Currently there are two ways to generate the list of model (hyper)parameters to search in model exploration. You can either provide a list of all of the models that you would like to test, or you can set param_grid = true and provide a grid of parameters and thresholds to test, like this:

model_parameters = [
  {type = "random_forest", maxDepth = [5, 15, 25], numTrees = [50, 75, 100], threshold = [0.5, 0.6, 0.7], threshold_ratio = [1.0, 1.2, 1.3], minInstancesPerNode=[1, 2]}
]

We would like to add a third option, randomized parameter search. With this option, users will specify parameters as either a distribution over a range or a list of choices. They'll set a new num_samples configuration setting which tells hlink how many model parameter settings it should sample from the given distributions.

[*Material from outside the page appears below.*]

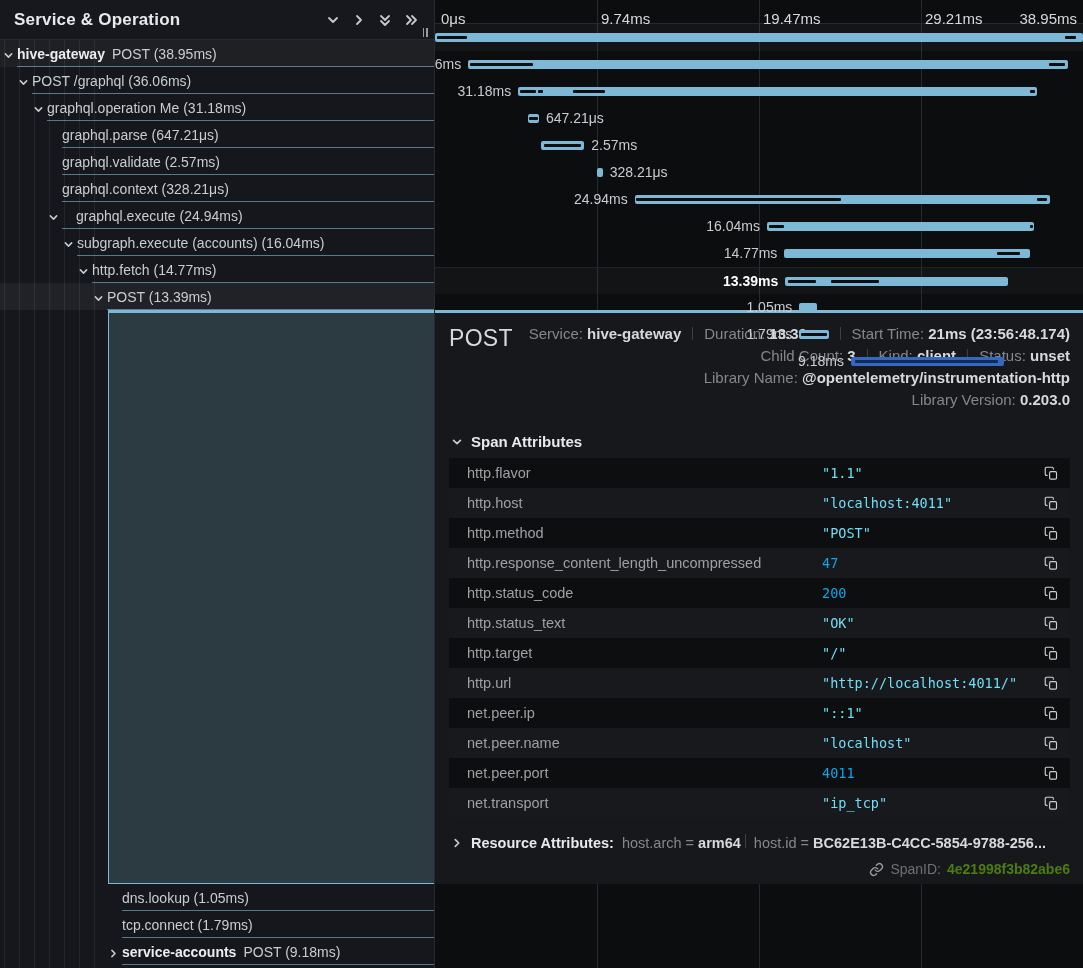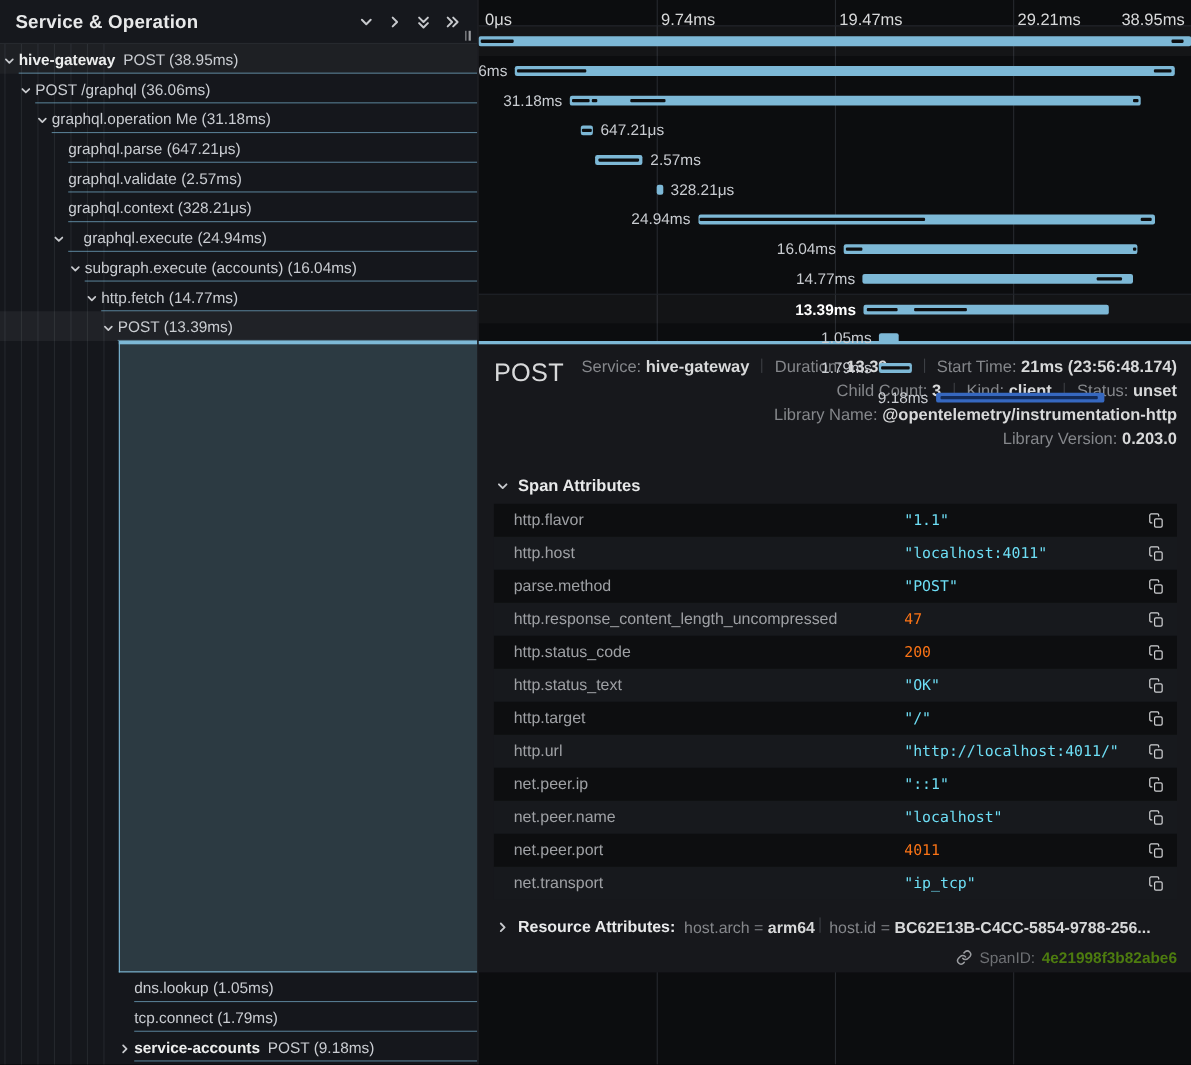"parse.method" span.attr-key { text: parse.method -> http.method }
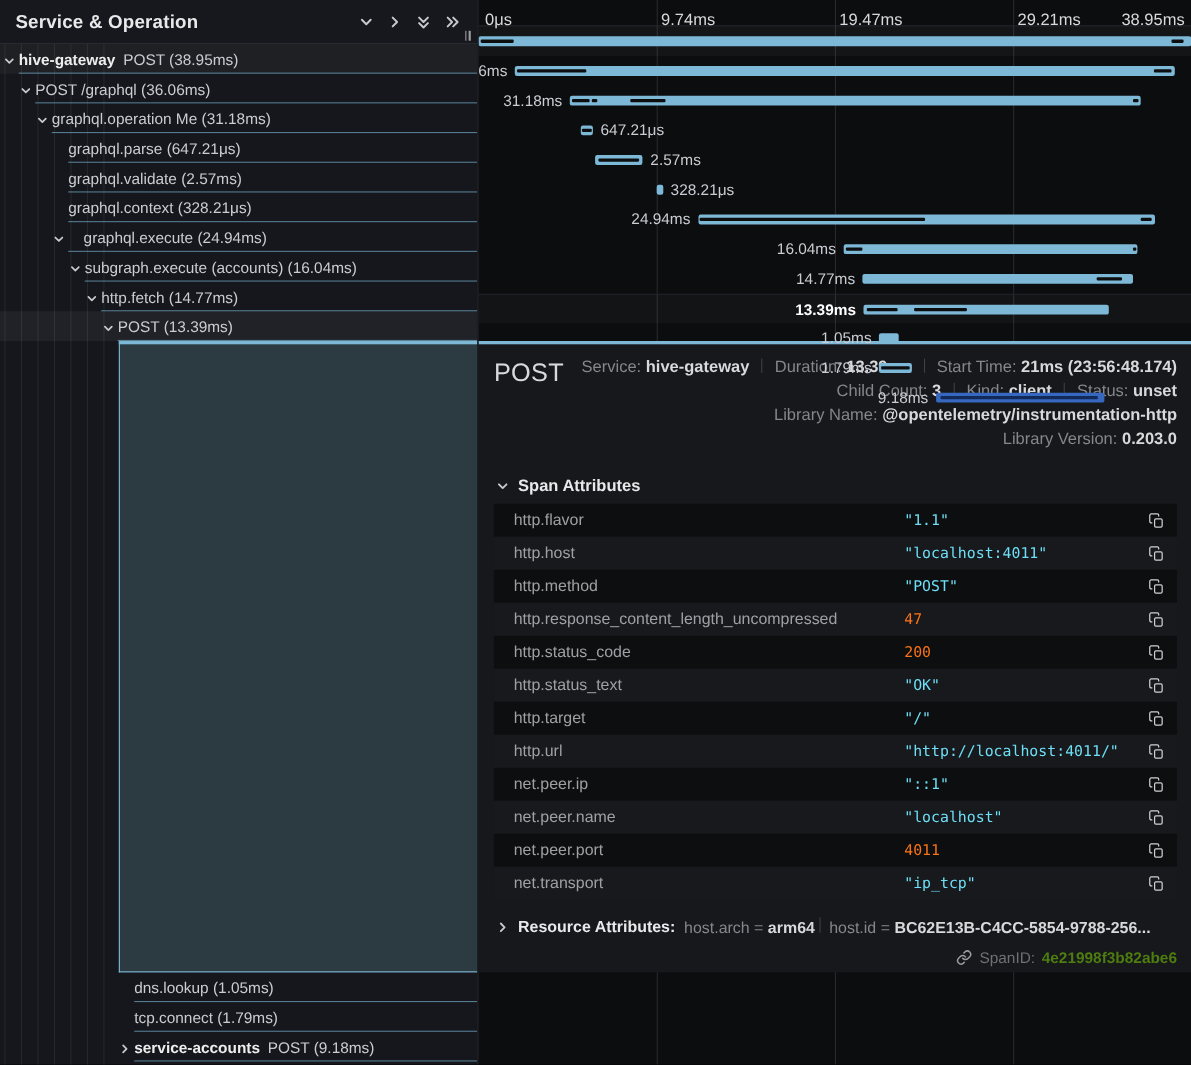"47" .attr-val.number { color: #f97316 -> #0ea5e9 }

To do this, we'll need to upgrade from a single param_grid: bool flag to something a little more complex. Maybe a new training.model_parameter_search table would work well:

# Equivalent to param_grid = true. We can still accept param_grid = true but print a
# deprecation message and internally convert it to this representation.
model_parameter_search = {strategy = "grid"}

# Equivalent to param_grid = false. Like param_grid = true, we can accept this but deprecate it.
# In this mode, we just take exactly what's in model_parameters and test it.
# This is still the default.
model_parameter_search = {strategy = "explicit"}

# The new feature.
model_parameter_search = {strategy = "randomized", num_samples = 20}

Users could also write this with the other table syntax for clarity.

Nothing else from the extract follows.